Creditors Voluntary Liquidation CVL

Creditors Voluntary Liquidation CVL Written by John A Waller. Consultant. Updated June 18th, 2024.

Understanding a Creditors’ Voluntary Liquidation CVL

When a limited company is insolvent?

  • Its debts are greater than its assets, or
  • cannot pay its bills as and when they fall due.

Company directors must remain alert to the above to enable directors to form a view about the business viability. Can the company benefit from a turnaround intervention or cease and enter a CVL process?

Company Directors can choose from three types of liquidation to close their limited company-

  • creditors’ voluntary liquidation – your company cannot pay its debts, and you involve the creditors in the process.
  • compulsory liquidation – is when your company cannot pay its debts and you apply to the courts to liquidate it, or you have received a winding-up order.
  • Members’ voluntary liquidation MVL – is when your company can pay its debts, but you want to close them.

Who can put a company into liquidation?

A CVL is initiated voluntarily by a company director.

Once the company’s insolvency is acknowledged, the directors select a licensed Insolvency Practitioner(IP) to carry out the CVL process.

The primary duties of the appointed liquidator are:

  • realising company assets and
  • ensuring the company is wound down orderly per the Insolvency Act 1986.

What happens during liquidation?

Company assets are sold during the process to enable distributions to creditors with outstanding proven debts/claims. The process involves the dissolution of the company, meaning the company ceases to be a legal entity.

The liquidation of a limited company is carried out through voluntary or involuntary process.

An involuntary process is referred to as a compulsory liquidation.

A voluntary process is called a Creditors’ Voluntary Liquidation (CVL).

Directors’ responsibilities in insolvency

A CVL is a voluntary insolvency process. However, in many cases, directors find themselves in a situation where compulsory liquidation is the only option.
Directors of an insolvent company have a legal responsibility to protect creditors’ interests. They have a clear duty between creditors and shareholders. Failure to do so can result in claims of wrongful trading, fines, personal responsibility for the company’s debt, and a directors’ ban of up to 15 years.

Once directors become aware that their company is insolvent, their creditors’ interests are prioritised over theirs and shareholders’. Rather than wait for a creditor to wind up their company and enter a compulsory liquidation, directors are usually better off opting for voluntary liquidation, which shows they are acting responsibly as directors towards their company’s creditors and employees.
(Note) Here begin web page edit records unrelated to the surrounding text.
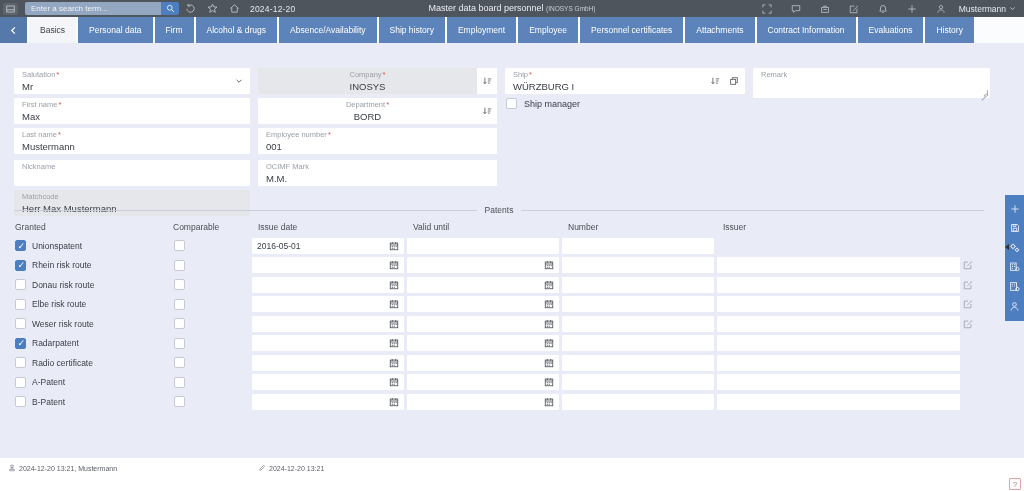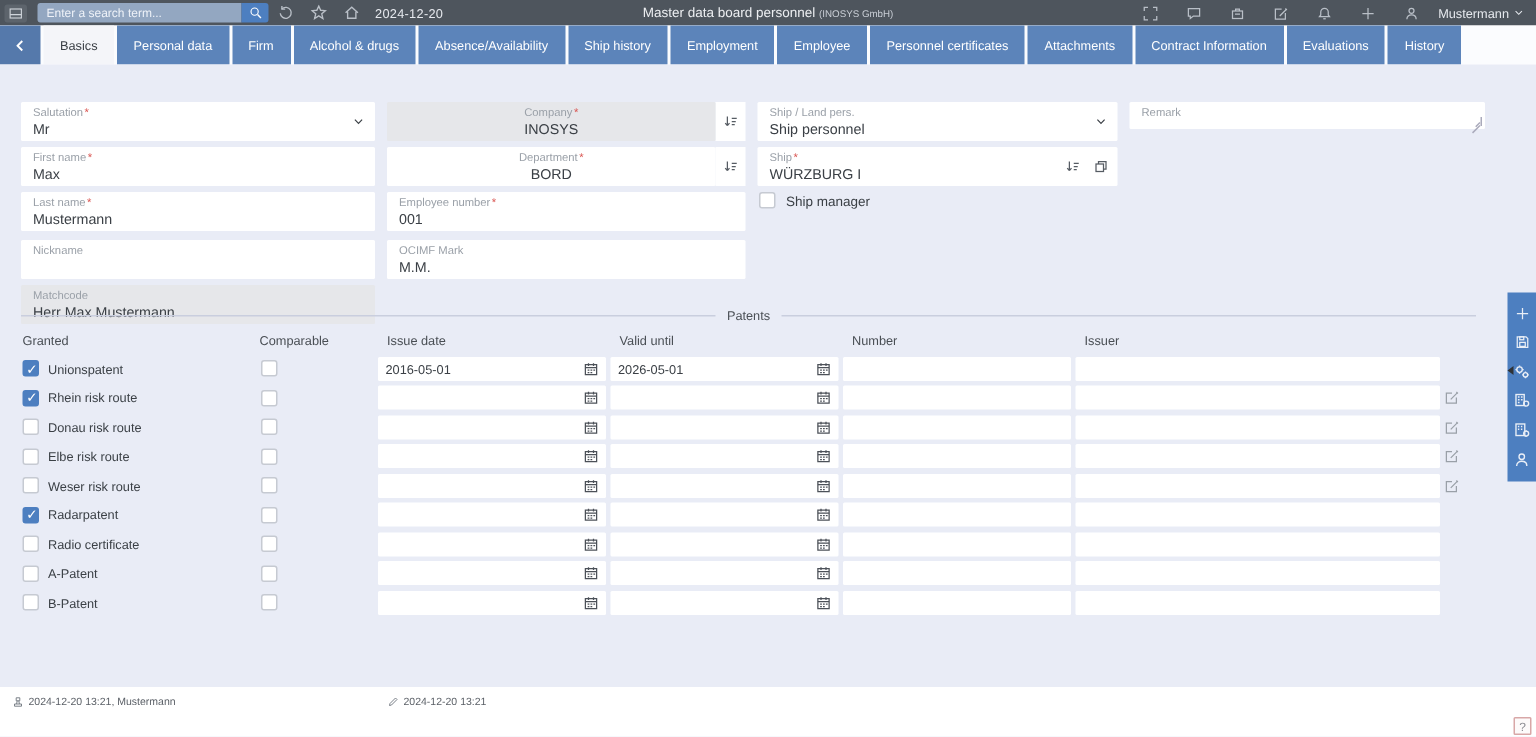"Ship / Land pers." div.field { html: <div> <div><span>Ship / Land pers.</span></div> <div>Ship personnel</div> <span> <svg> <path></path> </svg> </span> </div> -> none }
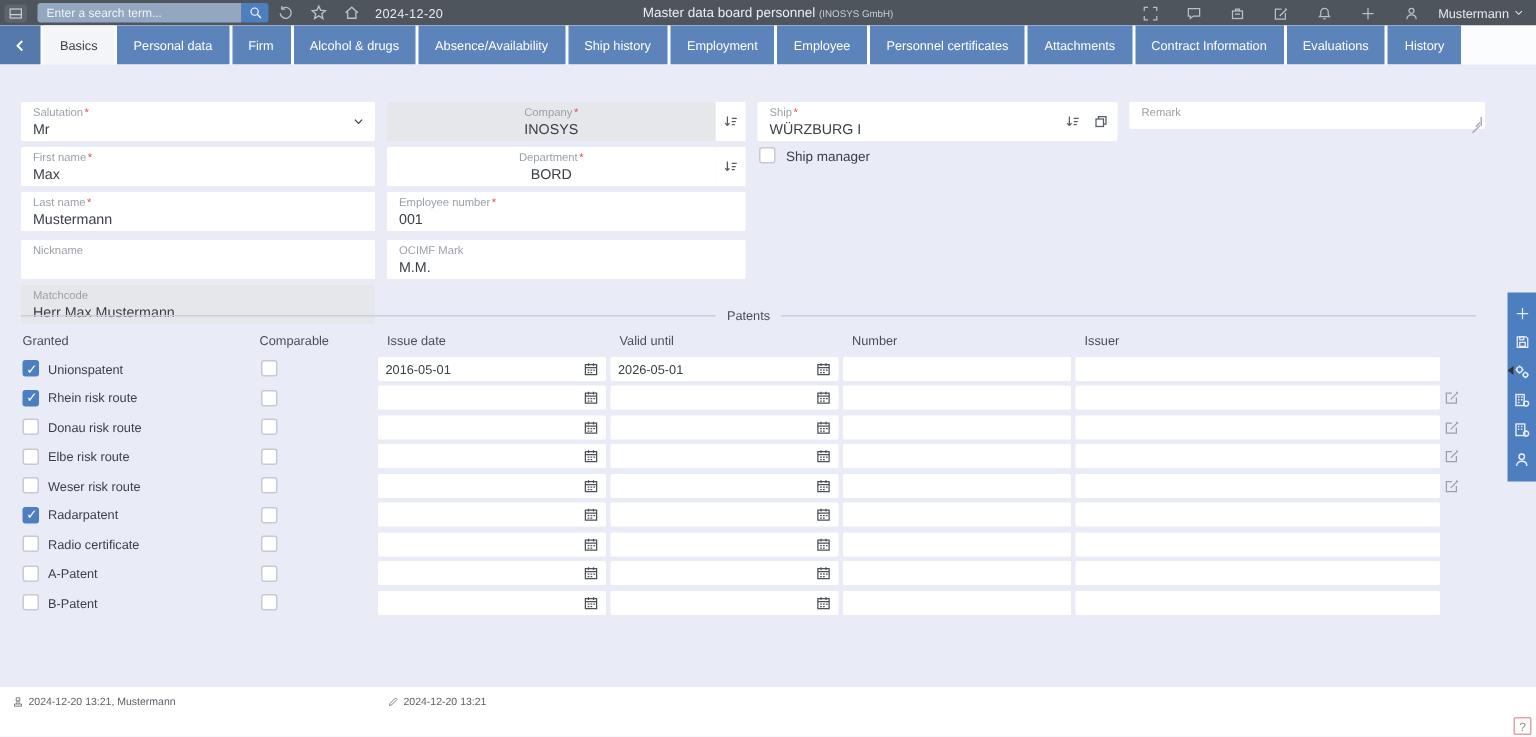"Remark" .remark { height: 18px -> 30px }
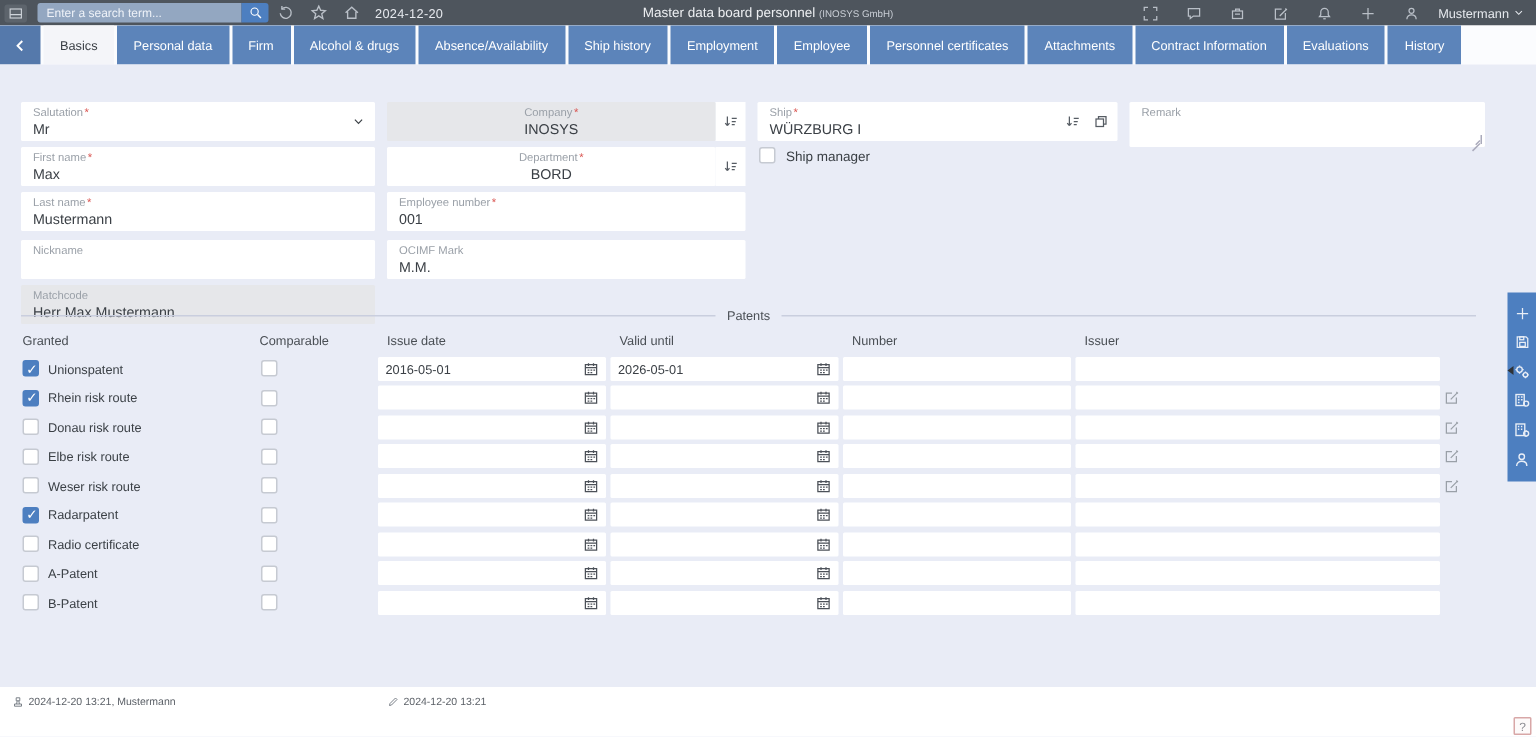"2026-05-01" div.cell { html: <div> <div> <span>2026-05-01</span> <svg> <rect></rect> <path></path> </svg> </div> </div> -> none }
A Creditors Voluntary Liquidation CVL

The liquidation of an insolvent limited company.

AN IP at HBG Advisory can act as a company’s liquidator, assist directors with the shareholders, and commence the process.

Importantly, company directors must seek advice early to understand their responsibilities. The directors of an insolvent company must minimise creditor losses. Not doing so could make company directors liable.

A CVL’s advantage is the power to select the liquidator, which is not the case in a compulsory liquidation. Once appointed, the liquidator sells company assets to facilitate distribution to creditors.

I need to liquidate my limited company.

A CVL is a legal voluntary insolvency process for companies. The directors advise the shareholders that the company is insolvent and no longer viable. They need shareholder approval to appoint a Liquidator (licensed Insolvency Practitioner). A meeting of the company’s creditors is called while giving 14 days’ notice. Creditors vote to select the nominated liquidator. The meeting is held virtually unless 10% of the creditors, by a value of 10%, vote to meet in person.

Once appointed, the Liquidator then:

  • Assumes responsibility for the CVL process;
  • Realises the assets of the Company;
  • Pays creditors of the Company in order of priority;
  • Terminate employees’ employment with the Company;
  • And close the company down, then remove it from the registrar at companies house.

This is the most common form of liquidation in England and Wales for insolvent limited companies and terminates the limited company’s operations.

Company directors need clear direction on how to liquidate a company from an IP, as found with the team at HBG Advisory.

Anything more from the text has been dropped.